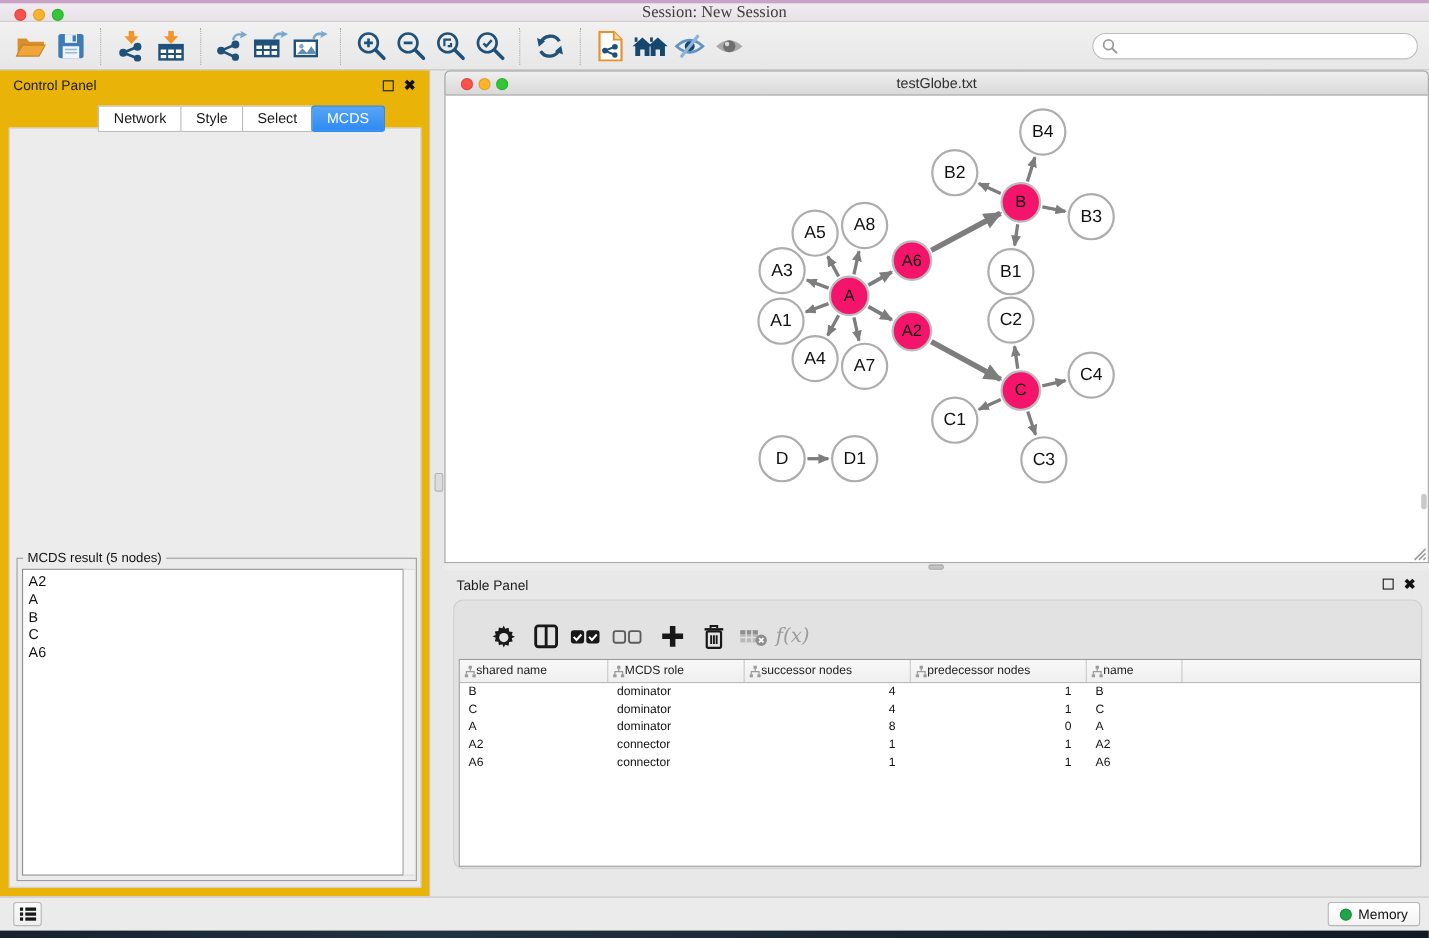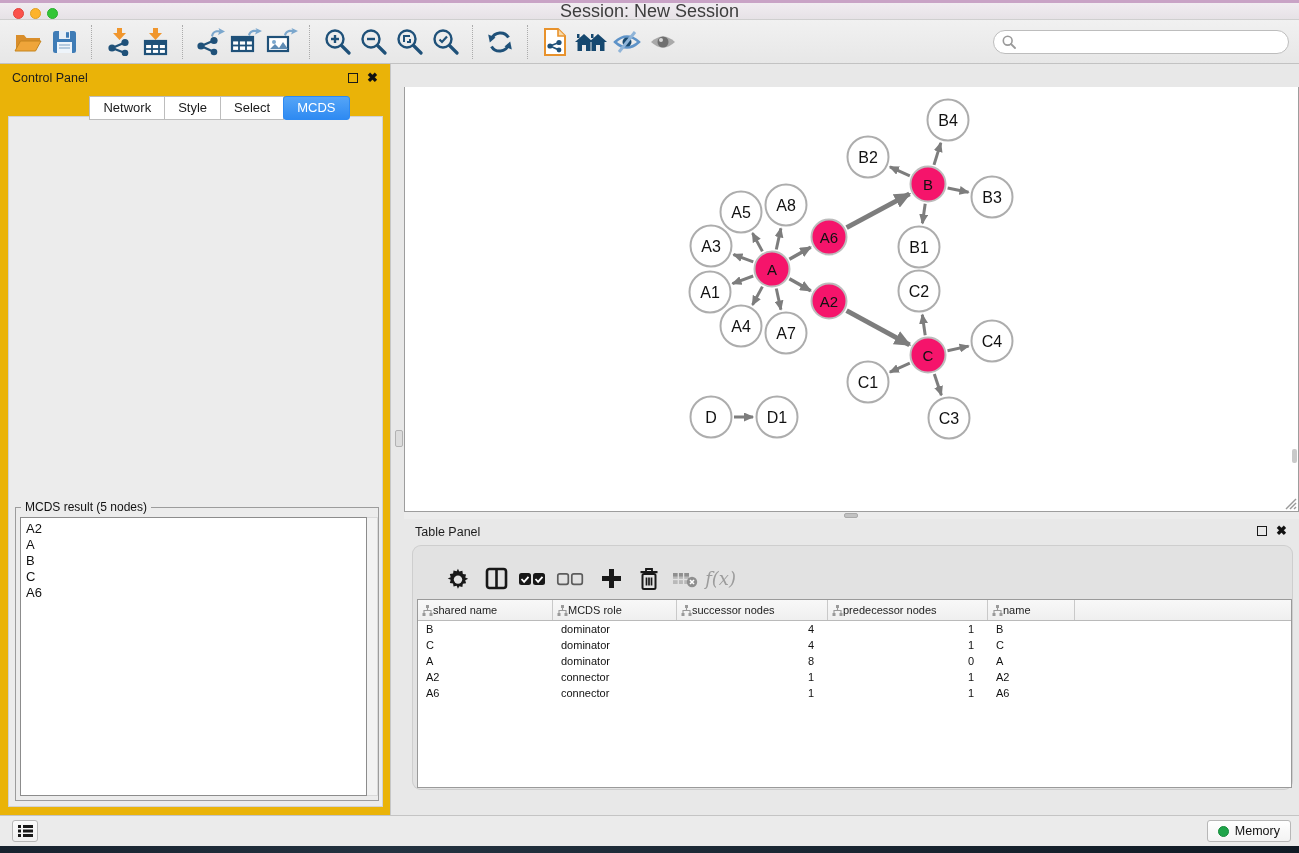--- a/index.html
+++ b/index.html
@@ -10,7 +10,7 @@
   
   .titlebar { position:absolute; left:0; top:0; width:1299px; height:20px;
     background:linear-gradient(#f1ecf1,#e6e2e6); border-top:3px solid #c9a3c6;
-    border-bottom:1px solid #cfcfcf; text-align:center; font-size:18px; color:#3d3d3d; line-height:16px; }
+    border-bottom:1px solid #cfcfcf; text-align:center; font-size:15px; color:#3d3d3d; line-height:16px;font-family:Liberation Serif, serif; }
   .tl { position:absolute; border-radius:50%; width:11px; height:11px; top:5px; }
   .tl.red   { left:13px; background:#fb514b; border:1px solid #e1433c; }
   .tl.yel   { left:30px; background:#fdb32c; border:1px solid #e0a023; }

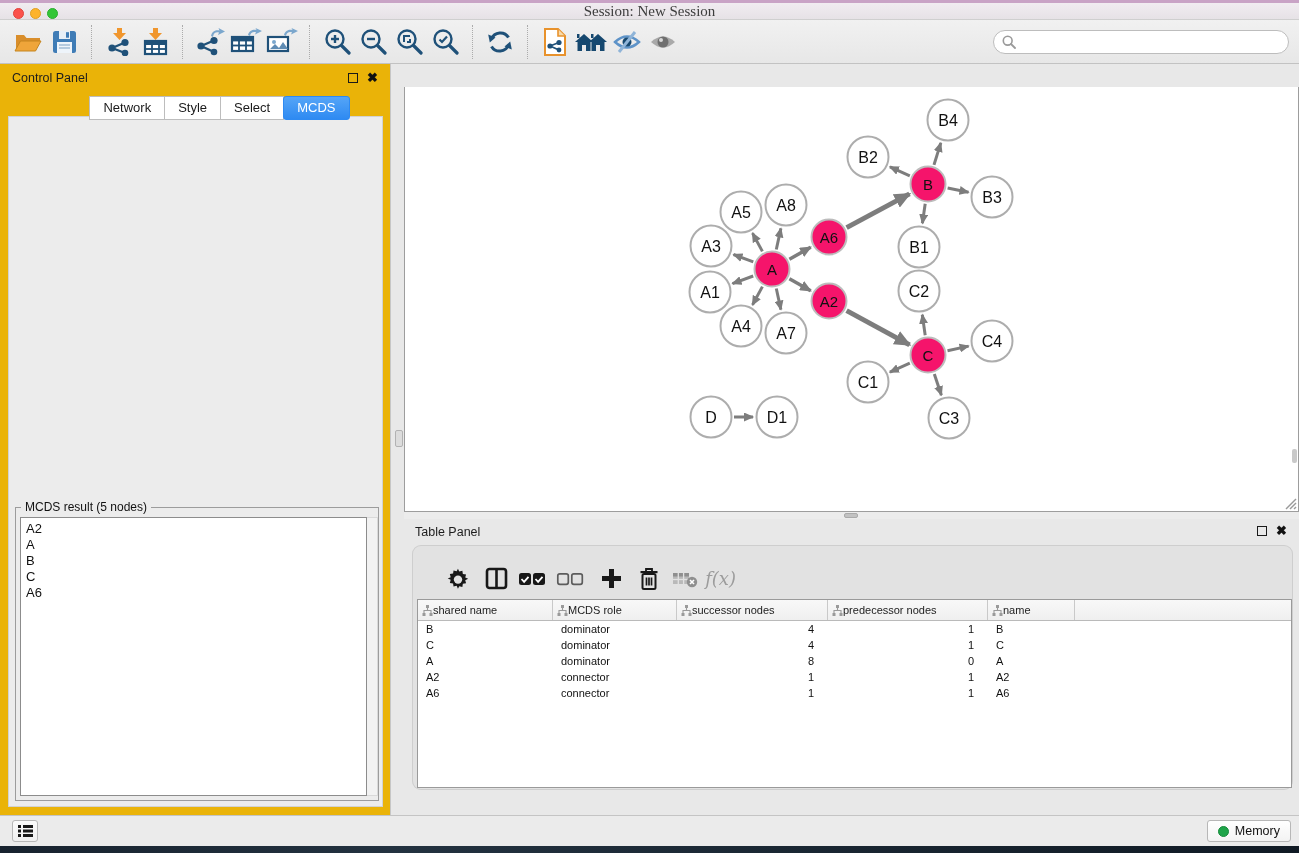--- a/index.html
+++ b/index.html
@@ -294,6 +294,12 @@
 
   <div class="split-thumb"></div>
   <div class="nwin">
+    <div class="nw-title">
+      <span class="tl red"></span>
+      <span class="tl yel"></span>
+      <span class="tl grn"></span>
+      <span>testGlobe.txt</span>
+    </div>
     <div class="nw-canvas" id="graph-canvas">
       <svg id="graph-svg" width="893" height="425">
           <defs>

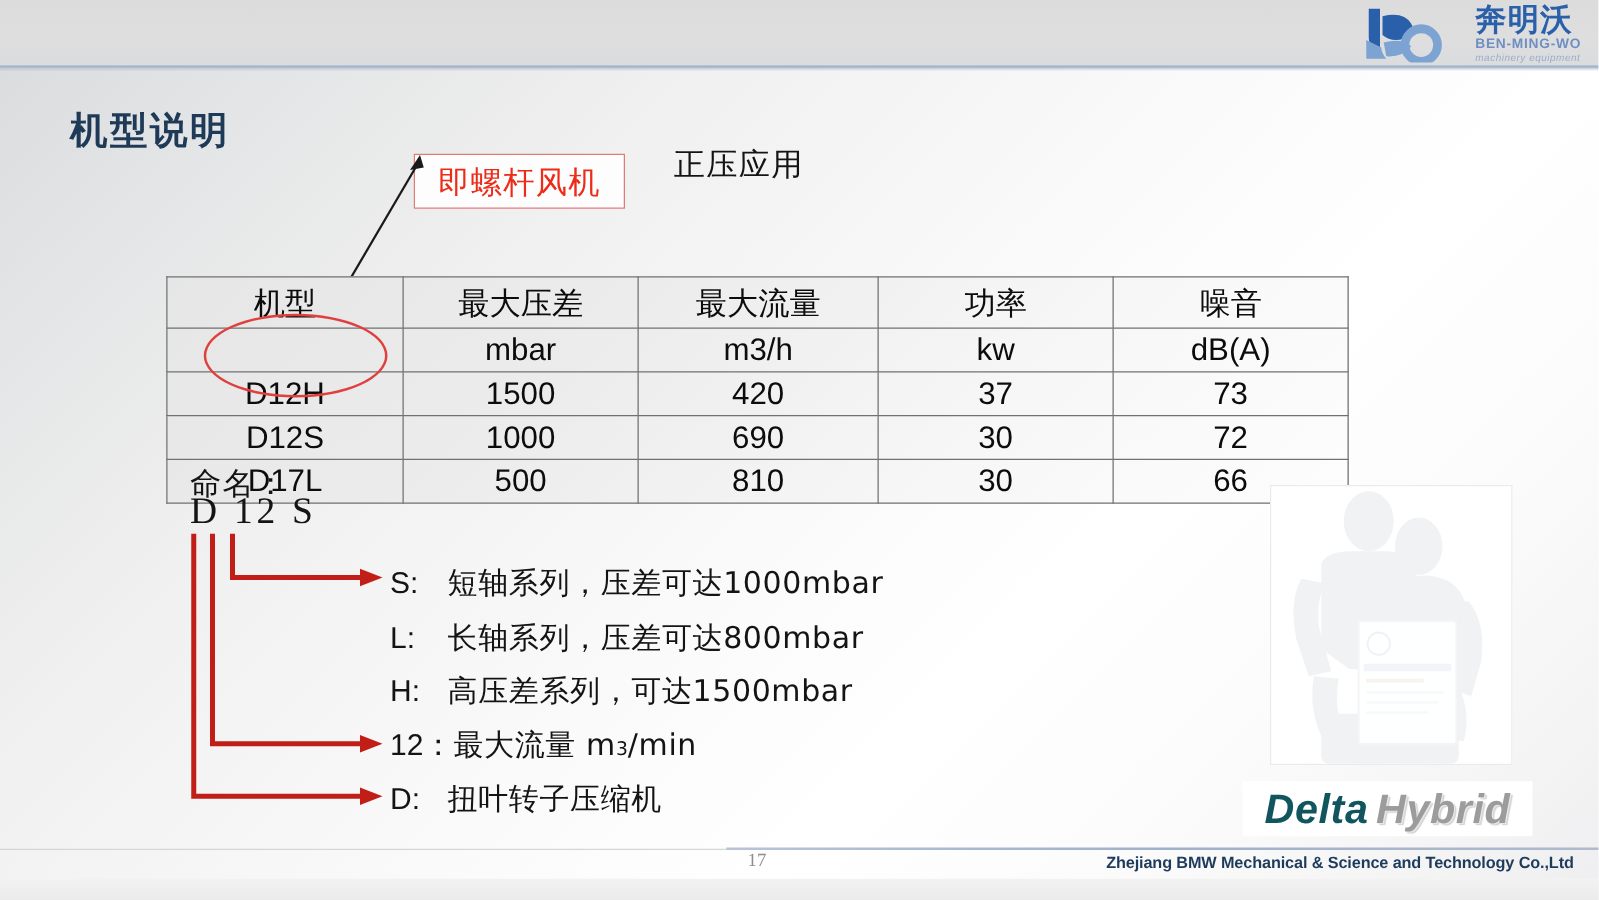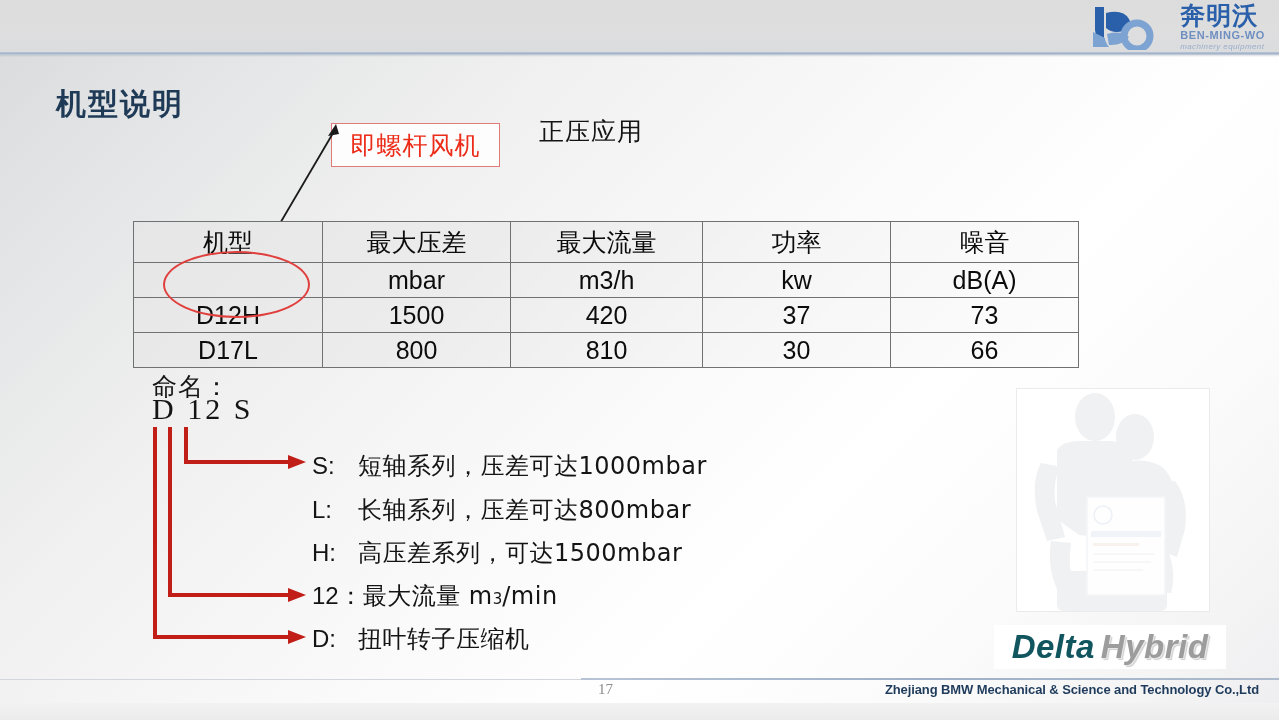--- a/index.html
+++ b/index.html
@@ -354,6 +354,13 @@
         <td class="val">73</td>
       </tr>
       <tr>
+        <td class="val">D12S</td>
+        <td class="val">1000</td>
+        <td class="val">690</td>
+        <td class="val">30</td>
+        <td class="val">72</td>
+      </tr>
+      <tr>
         <td class="val">D17L</td>
         <td class="val">800</td>
         <td class="val">810</td>

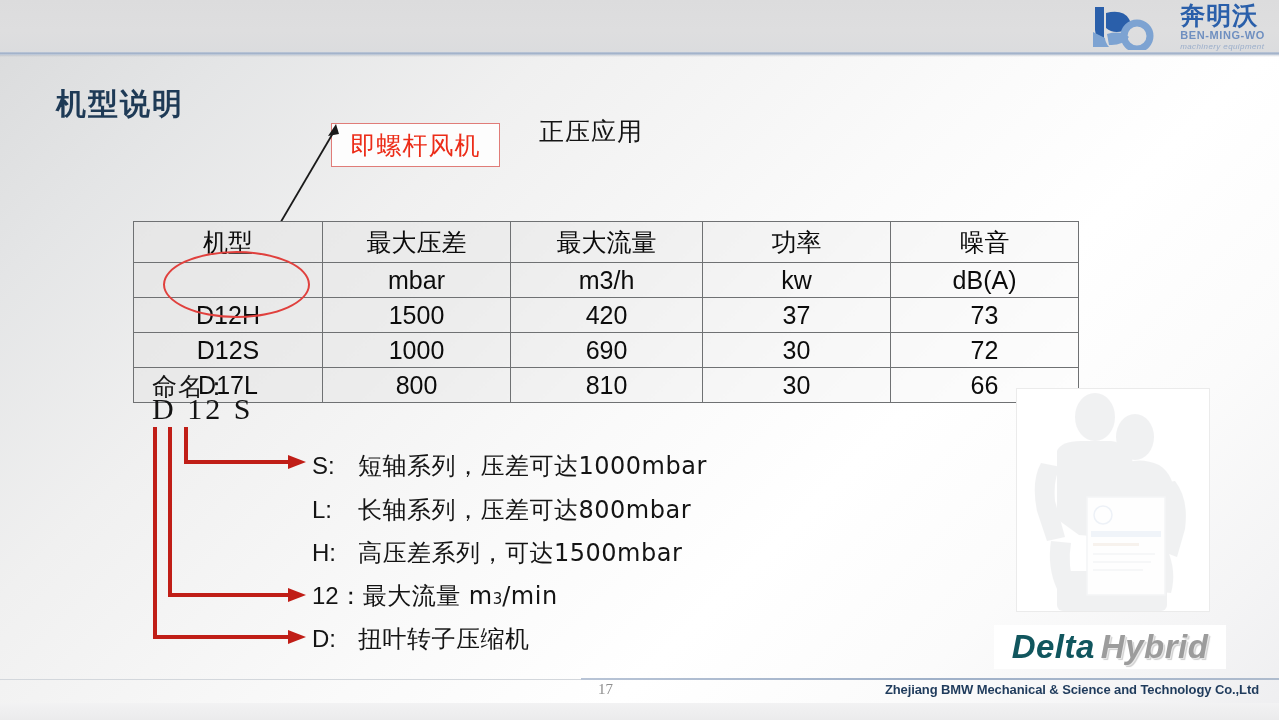--- a/index.html
+++ b/index.html
@@ -362,7 +362,7 @@
       </tr>
       <tr>
         <td class="val">D17L</td>
-        <td class="val">800</td>
+        <td class="val">500</td>
         <td class="val">810</td>
         <td class="val">30</td>
         <td class="val">66</td>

Work order:
Count the lines holding the word "center" in this material. Reply with the number and nothing else.

Task response:
2